Table 2. Preprocessing results of text for Seq2Seq model
|
No. |
Sasak Language |
Sasak Tokens |
Sasak Text to Sequence & Padding |
|
1 |
Sai aran side? |
[‘<sos>’, ‘sai’, ‘aran’, ‘side’, ‘<eos>’] |
[2, 11, 12, 4, 3, 0, 0, 0, 0, 0] |
|
2 |
Pire umur side? |
[‘<sos>’, ‘pire’, ‘umur’, ‘side’, ‘<eos>’] |
[2, 13, 14, 4, 3, 0, 0, 0, 0, 0] |
|
3 |
Embe taoq de mero mangkin? |
[‘<sos>’, ‘embe’, ‘taoq’, ‘de’, ‘mero’, ‘mangkin’, ‘<eos>’] |
[2, 15, 16, 17, 18, 19, 3, 0, 0, 0] |
|
4 |
Jejah ku dengah kamu tempuk |
[‘<sos>’, ‘jejah’, ‘ku’, ‘dengah’, ‘kamu’, ‘tempuk’, ‘<eos>’] |
[2, 20, 5, 21, 22, 23, 3, 0, 0, 0] |
|
5 |
Ape siq me jejahang? |
[‘<sos>’, ‘ape’, ‘siq’, ‘me’, ‘jejahang’, ‘<eos>’] |
[2, 24, 25, 26, 27, 3, 0, 0, 0, 0] |
|
6 |
Ku nujaqang inambi jeje |
[‘<sos>’, ‘ku’, ‘nujaqang’, ‘inambi’, ‘jeje’, ‘<eos>’] |
[2, 5, 28, 29, 30, 3, 0, 0, 0, 0] |
|
7 |
Jejeh kepeng leq atas meje |
[‘<sos>’, ‘jejeh’, ‘kepeng’, ‘leq’, ‘atas’, ‘meje’, ‘<eos>’] |
[2, 6, 7, 31, 32, 33, 3, 0, 0, 0] |
|
8 |
Kanak-kanak no tejejeh isiq gurune |
[‘<sos>’, ‘kanak’, ‘kanak’, ‘no’, ‘tejejeh’, ‘isiq’, ‘gurune’, ‘<eos>’] |
[2, 8, 8, 34, 9, 35, 36, 3, 0, 0] |
|
9 |
Dengan sugih sino jejeh kepeng ojok dengan jeleng |
[‘<sos>’, ‘dengan’, ‘sugih’, ‘sino’, ‘jejeh’, ‘kepeng’, ‘ojok’, ‘dengan’, ‘jeleng’, ‘<eos>’] |
[2, 10, 37, 38, 6, 7, 39, 10, 40, 3] |
|
10 |
Kereng uah bih tejejeh |
[‘<sos>’, ‘kereng’, ‘uah’, ‘bih’, ‘tejejeh’, ‘<eos>’] |
[2, 41, 42, 43, 9, 3, 0, 0, 0, 0] |
3.3 Feature extraction
The feature extraction stage revealed three distinct types of representations corresponding to the approaches used. In the TF-IDF-based representation, each sentence was successfully converted into a high-dimensional vector corresponding to the size of the vocabulary. This representation is effective in identifying key words within everyday conversational corpora; however, it is static, cannot capture inter-word contextual relationships, and produces sparse vectors. In contrast, IndoBERT generates fixed-dimensional embeddings rich in contextual information with a dimension of 768. These embeddings not only reflect the presence of words but also account for syntactic and semantic interactions among tokens within a sentence.
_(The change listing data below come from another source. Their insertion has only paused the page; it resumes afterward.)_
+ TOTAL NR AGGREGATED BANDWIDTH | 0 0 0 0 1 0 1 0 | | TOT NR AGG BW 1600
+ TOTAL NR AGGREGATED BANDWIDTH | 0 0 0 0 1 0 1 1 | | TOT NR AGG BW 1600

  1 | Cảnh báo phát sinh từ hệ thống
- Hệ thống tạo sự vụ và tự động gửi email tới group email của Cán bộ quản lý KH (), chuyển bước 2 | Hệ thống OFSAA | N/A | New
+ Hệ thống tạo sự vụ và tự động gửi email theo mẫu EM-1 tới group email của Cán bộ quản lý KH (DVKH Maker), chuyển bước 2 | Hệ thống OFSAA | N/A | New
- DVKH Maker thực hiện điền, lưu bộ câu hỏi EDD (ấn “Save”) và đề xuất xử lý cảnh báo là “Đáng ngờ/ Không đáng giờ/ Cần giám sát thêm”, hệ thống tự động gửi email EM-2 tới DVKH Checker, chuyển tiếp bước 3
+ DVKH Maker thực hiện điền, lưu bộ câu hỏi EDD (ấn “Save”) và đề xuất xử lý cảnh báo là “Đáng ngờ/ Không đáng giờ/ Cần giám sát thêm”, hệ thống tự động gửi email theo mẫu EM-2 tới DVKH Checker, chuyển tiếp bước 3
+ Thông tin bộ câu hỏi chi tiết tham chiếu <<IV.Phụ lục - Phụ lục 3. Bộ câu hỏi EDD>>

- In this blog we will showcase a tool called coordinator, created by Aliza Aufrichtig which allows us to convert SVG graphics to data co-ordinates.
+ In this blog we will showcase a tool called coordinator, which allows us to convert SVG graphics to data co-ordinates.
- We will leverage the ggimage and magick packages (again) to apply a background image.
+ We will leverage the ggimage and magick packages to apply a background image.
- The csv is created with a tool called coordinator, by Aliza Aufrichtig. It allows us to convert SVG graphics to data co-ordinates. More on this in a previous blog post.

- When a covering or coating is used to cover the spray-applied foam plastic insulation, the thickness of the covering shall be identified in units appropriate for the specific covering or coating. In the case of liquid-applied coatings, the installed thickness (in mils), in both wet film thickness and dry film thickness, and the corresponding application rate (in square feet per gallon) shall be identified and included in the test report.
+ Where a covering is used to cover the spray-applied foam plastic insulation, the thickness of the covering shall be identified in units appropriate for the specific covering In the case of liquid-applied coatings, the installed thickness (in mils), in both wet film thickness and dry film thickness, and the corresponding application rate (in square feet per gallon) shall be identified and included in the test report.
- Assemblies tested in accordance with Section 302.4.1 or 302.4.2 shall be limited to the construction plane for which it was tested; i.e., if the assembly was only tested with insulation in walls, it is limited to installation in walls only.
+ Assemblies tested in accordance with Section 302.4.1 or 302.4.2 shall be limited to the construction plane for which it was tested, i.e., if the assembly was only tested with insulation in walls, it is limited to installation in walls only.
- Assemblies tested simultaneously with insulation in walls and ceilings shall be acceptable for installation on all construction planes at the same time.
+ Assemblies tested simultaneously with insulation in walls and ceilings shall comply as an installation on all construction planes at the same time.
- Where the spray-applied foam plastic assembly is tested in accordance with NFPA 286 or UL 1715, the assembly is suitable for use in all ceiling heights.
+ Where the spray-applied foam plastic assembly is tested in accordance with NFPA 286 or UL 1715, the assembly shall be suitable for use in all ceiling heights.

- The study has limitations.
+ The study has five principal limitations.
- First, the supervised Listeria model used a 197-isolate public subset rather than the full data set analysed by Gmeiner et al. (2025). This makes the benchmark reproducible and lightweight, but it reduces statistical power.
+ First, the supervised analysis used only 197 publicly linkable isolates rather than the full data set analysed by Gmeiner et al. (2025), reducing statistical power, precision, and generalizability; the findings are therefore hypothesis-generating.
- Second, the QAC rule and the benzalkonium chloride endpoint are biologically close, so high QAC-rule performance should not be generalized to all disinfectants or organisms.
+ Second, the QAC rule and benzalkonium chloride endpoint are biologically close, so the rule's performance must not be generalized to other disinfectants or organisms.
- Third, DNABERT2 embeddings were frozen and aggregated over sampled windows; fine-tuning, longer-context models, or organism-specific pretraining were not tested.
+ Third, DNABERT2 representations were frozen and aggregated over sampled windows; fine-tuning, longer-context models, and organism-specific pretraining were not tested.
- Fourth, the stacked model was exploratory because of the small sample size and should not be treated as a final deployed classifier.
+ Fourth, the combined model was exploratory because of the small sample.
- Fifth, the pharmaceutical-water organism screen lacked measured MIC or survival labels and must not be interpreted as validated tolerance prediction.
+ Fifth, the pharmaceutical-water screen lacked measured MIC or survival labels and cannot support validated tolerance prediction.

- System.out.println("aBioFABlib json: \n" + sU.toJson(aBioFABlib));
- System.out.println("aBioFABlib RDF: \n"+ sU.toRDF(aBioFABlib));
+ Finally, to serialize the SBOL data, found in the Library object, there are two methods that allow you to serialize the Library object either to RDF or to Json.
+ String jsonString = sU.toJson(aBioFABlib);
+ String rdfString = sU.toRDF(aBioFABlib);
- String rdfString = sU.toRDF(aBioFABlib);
Meanwhile, the tokenizer sequence embeddings produce a sequence of vectors standardized through padding, with an embedding dimension of 300. These representations are built directly from the research corpus, making them more flexible in capturing Sasak–Indonesian specific vocabulary. The distribution of the generated embeddings shows distinct semantic clustering, particularly for frequently occurring words in local conversations, indicating that data-trained embeddings possess strong adaptive capabilities to the characteristics of the source language. Overall, the three approaches provide complementary results: TF-IDF is effective in highlighting important words, IndoBERT excels at capturing contextual relationships, and tokenizer sequence embeddings are adaptive to local vocabulary.
3.4 Modeling
The implementation of the modeling architecture based on the three feature extraction approaches resulted in model structures tailored to the type of input used. In the TF-IDF- and IndoBERT-based models, the compilation results indicate that the initial layers are not sequential embeddings but fixed-dimensional input vectors. These vectors are then projected through dense layers and expanded using a repeat vector to resemble a sequence. Convolutional layers (Conv1D) are applied in the decoder to extract patterns from the repeated representations, while the attention mechanism is constructed using a dot product operation between the convolutional outputs and the context vector. This process enables the model to generate sequential outputs even when the initial input lacks inherent sequential properties. The structure is reflected in the model flow, consisting of Input, Dense, RepeatVector, Conv1D, Attention, TimeDistributed Dense, and Softmax layers. As an illustration, Figure 5 presents the NMT model architectures developed according to the type of input. Figure 5(a) shows the architecture using TF-IDF and IndoBERT feature representations as the encoder to produce contextual embeddings. Meanwhile, Figure 5(b) depicts the Seq2Seq-based tokenizer embedding architecture, which directly captures sequential information from the parallel data.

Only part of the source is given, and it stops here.